**AIM OF THE TASK**
Each line in the entries below that contains the word "subtotal" counts once. Report how many there are and nothing more.

[[ RECORDS SUPPLIED, beginning ]]

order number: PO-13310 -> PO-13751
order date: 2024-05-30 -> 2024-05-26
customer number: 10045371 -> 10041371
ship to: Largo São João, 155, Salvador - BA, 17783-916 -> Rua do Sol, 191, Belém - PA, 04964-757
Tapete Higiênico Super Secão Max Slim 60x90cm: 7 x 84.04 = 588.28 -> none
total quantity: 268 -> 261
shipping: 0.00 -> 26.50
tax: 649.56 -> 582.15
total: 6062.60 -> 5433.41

[[ RECORDS SUPPLIED, end ]]
[[ RECORDS SUPPLIED, beginning ]]

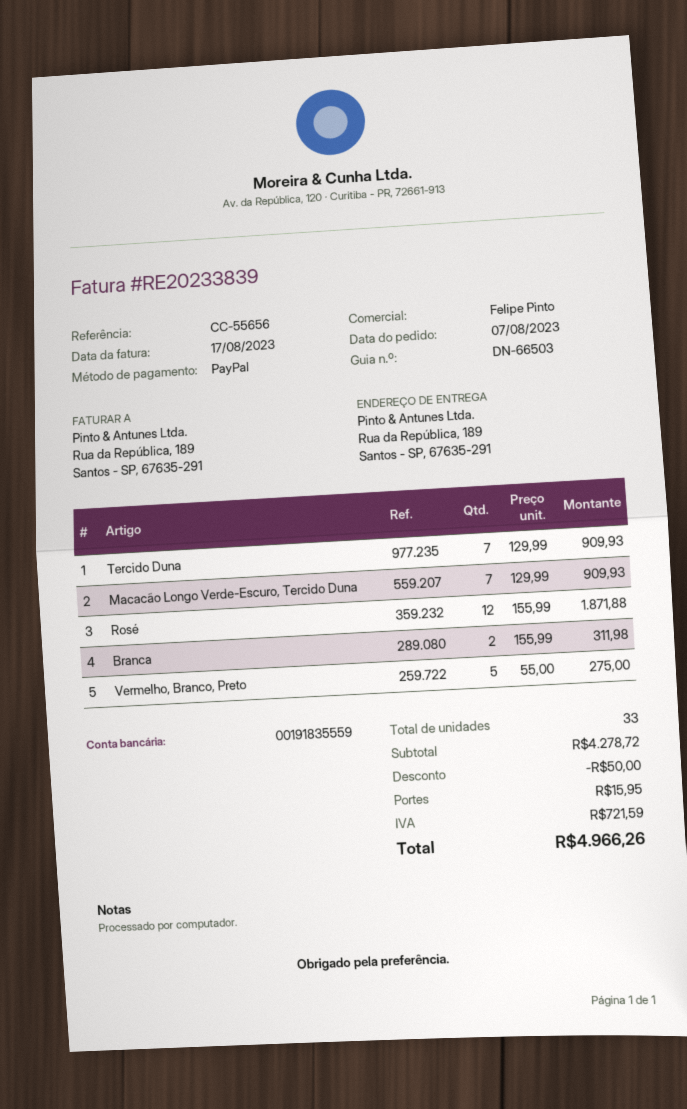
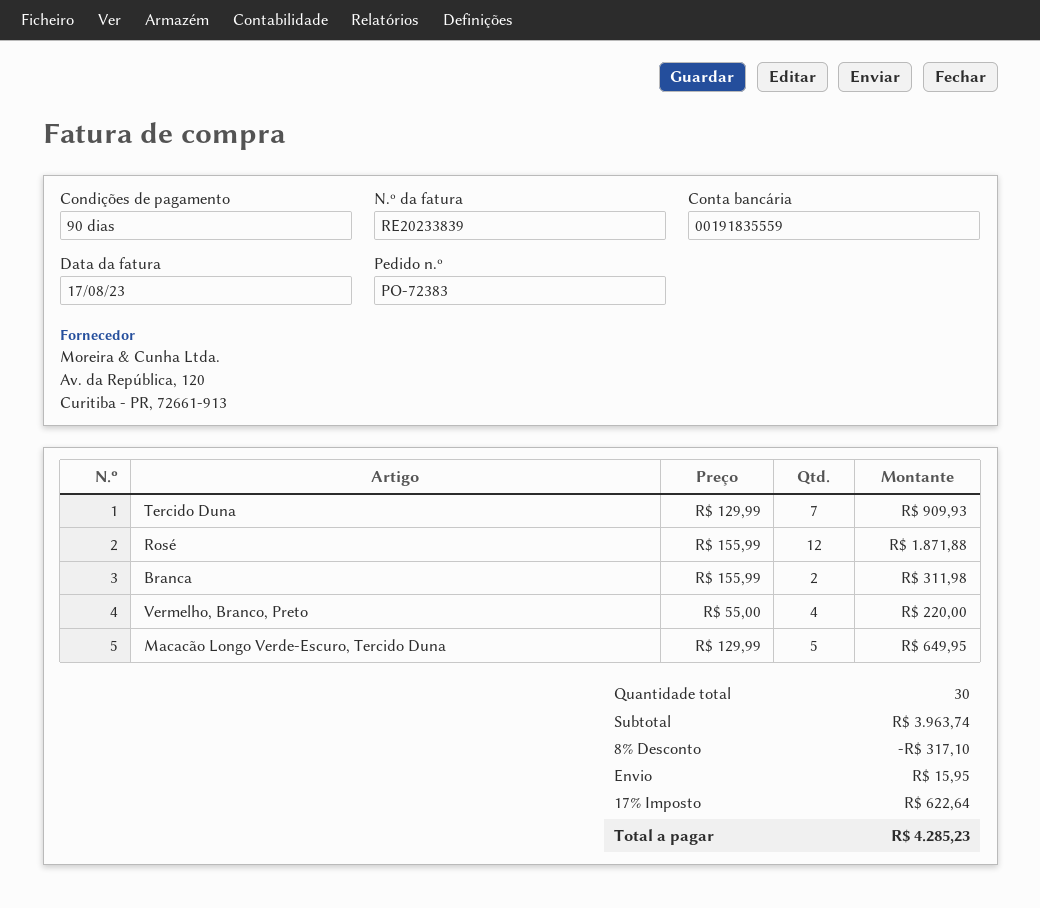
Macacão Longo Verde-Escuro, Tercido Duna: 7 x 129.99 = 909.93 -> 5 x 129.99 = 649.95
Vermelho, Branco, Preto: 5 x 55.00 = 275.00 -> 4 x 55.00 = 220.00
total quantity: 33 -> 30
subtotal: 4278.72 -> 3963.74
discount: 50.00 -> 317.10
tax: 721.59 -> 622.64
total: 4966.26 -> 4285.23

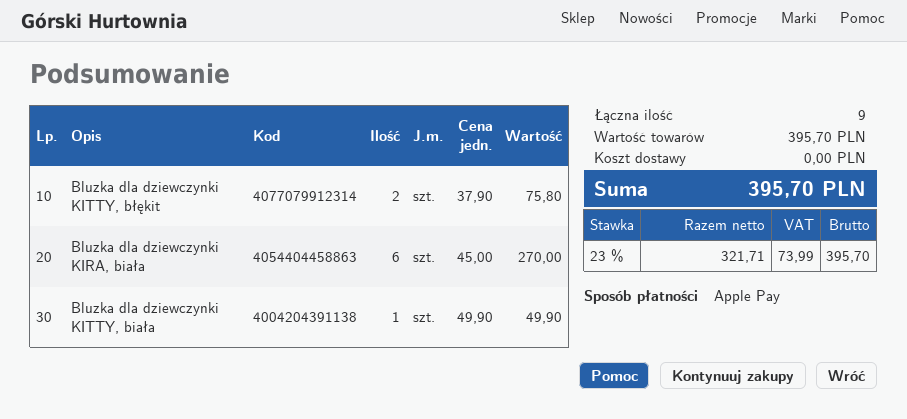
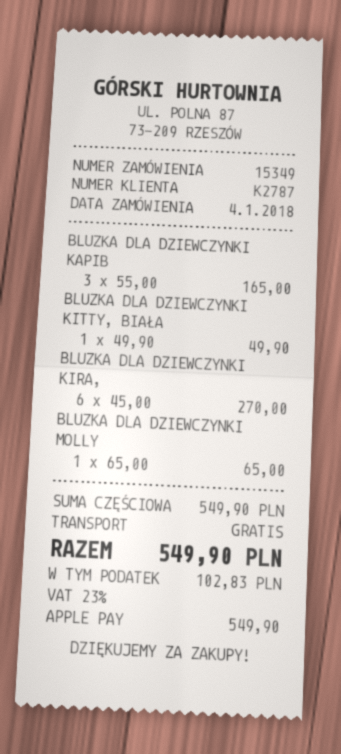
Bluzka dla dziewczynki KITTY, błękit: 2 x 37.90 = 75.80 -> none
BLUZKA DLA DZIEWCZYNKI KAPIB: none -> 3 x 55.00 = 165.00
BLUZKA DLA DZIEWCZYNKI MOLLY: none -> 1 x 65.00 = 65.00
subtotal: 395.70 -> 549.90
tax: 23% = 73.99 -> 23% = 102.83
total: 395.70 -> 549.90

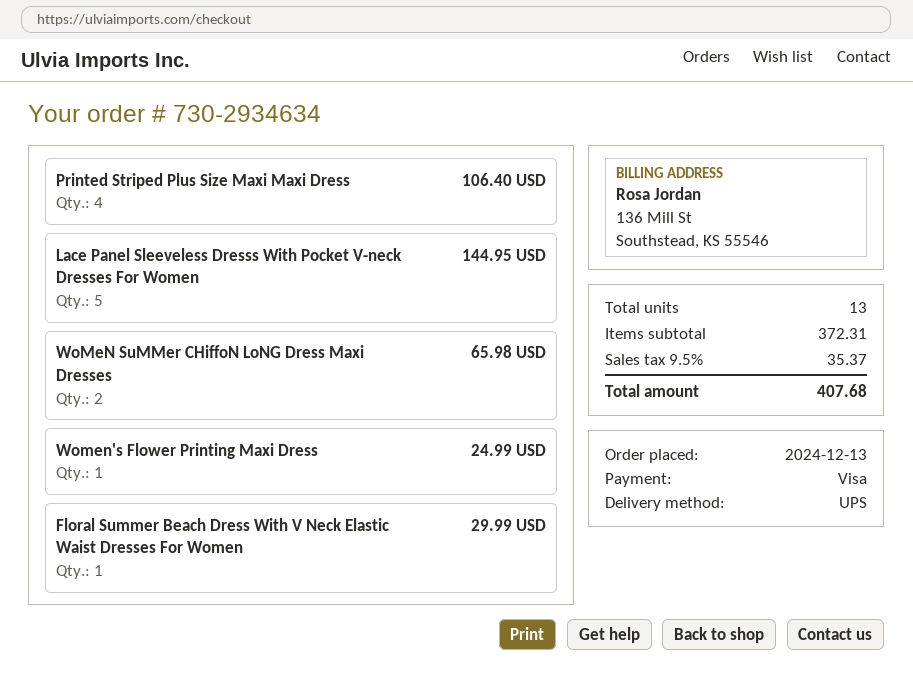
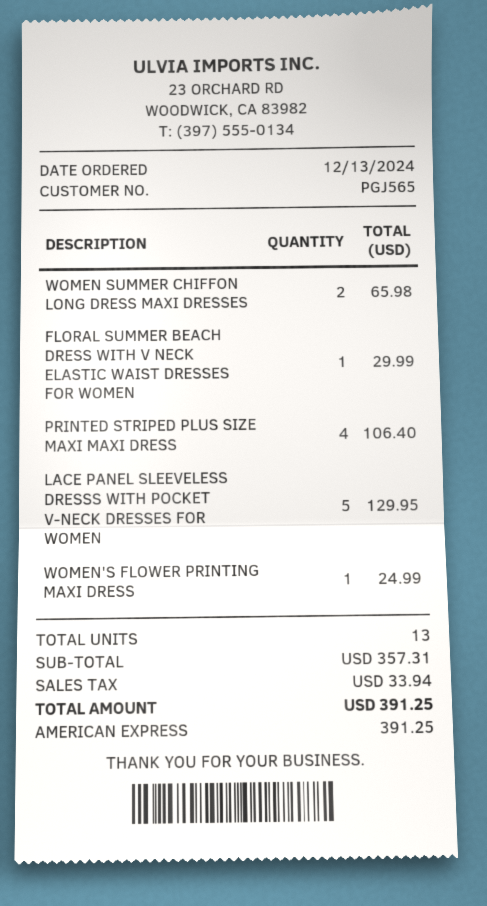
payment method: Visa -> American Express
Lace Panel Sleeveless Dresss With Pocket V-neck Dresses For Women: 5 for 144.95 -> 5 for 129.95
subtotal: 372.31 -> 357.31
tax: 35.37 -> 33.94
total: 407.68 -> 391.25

[[ RECORDS SUPPLIED, end ]]
[[ RECORDS SUPPLIED, beginning ]]

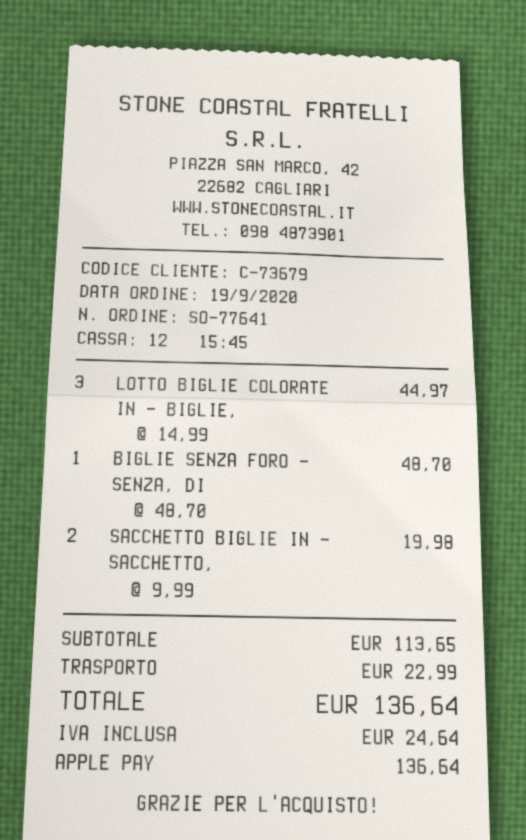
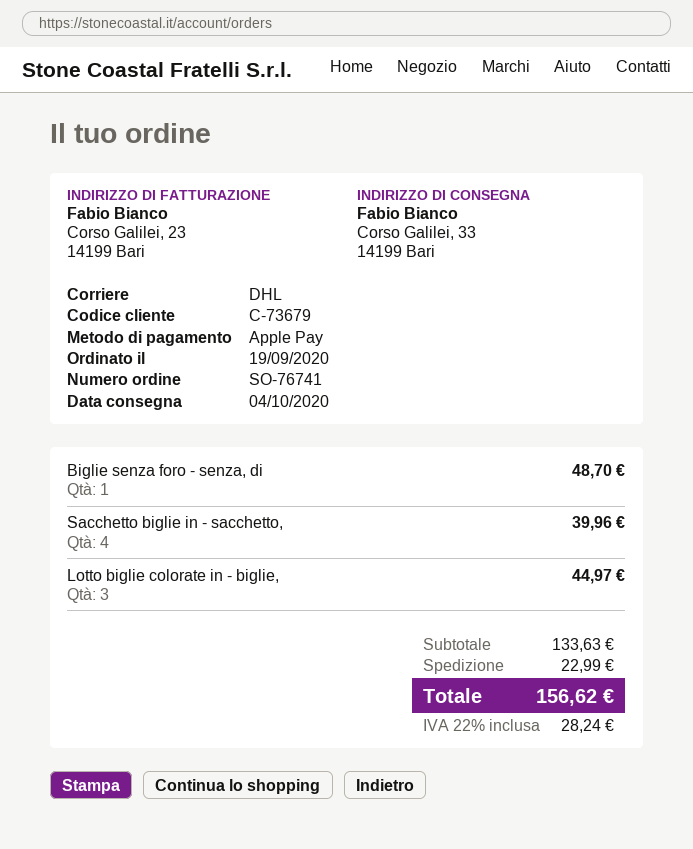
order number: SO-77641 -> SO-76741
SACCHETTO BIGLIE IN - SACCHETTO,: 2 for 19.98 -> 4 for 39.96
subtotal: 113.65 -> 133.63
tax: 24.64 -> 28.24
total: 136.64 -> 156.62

[[ RECORDS SUPPLIED, end ]]

**ANSWER AREA**
4